Problem »
Transcribe the following entries letter for letter, without the pictures.

Provided data »
★ ★ ★ ★ ★ ★ ★

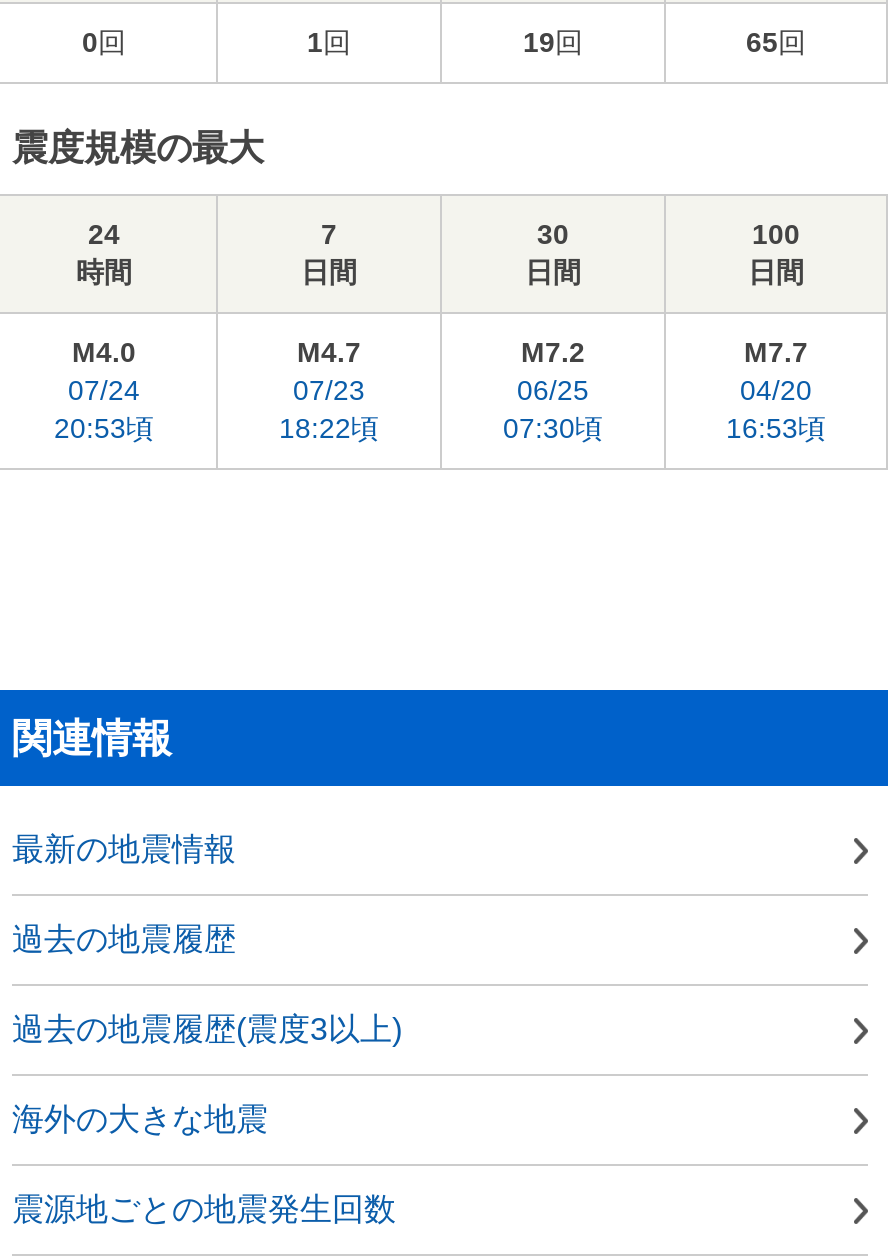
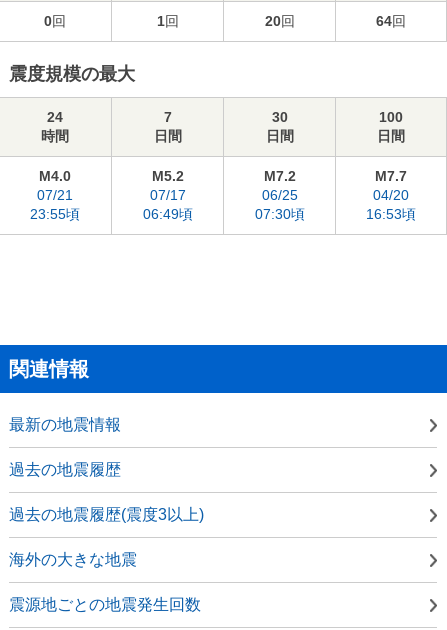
- 19回
+ 20回

- 65回
+ 64回

- M4.7
- 07/23
- 18:22頃
+ M5.2
+ 07/17
+ 06:49頃

- 07/24
- 20:53頃
+ 07/21
+ 23:55頃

★ ★ ★ ★ ★ ★ ★

Worked solution »
- 19回
+ 20回

- 65回
+ 64回

- M4.7
- 07/23
- 18:22頃
+ M5.2
+ 07/17
+ 06:49頃

- 07/24
- 20:53頃
+ 07/21
+ 23:55頃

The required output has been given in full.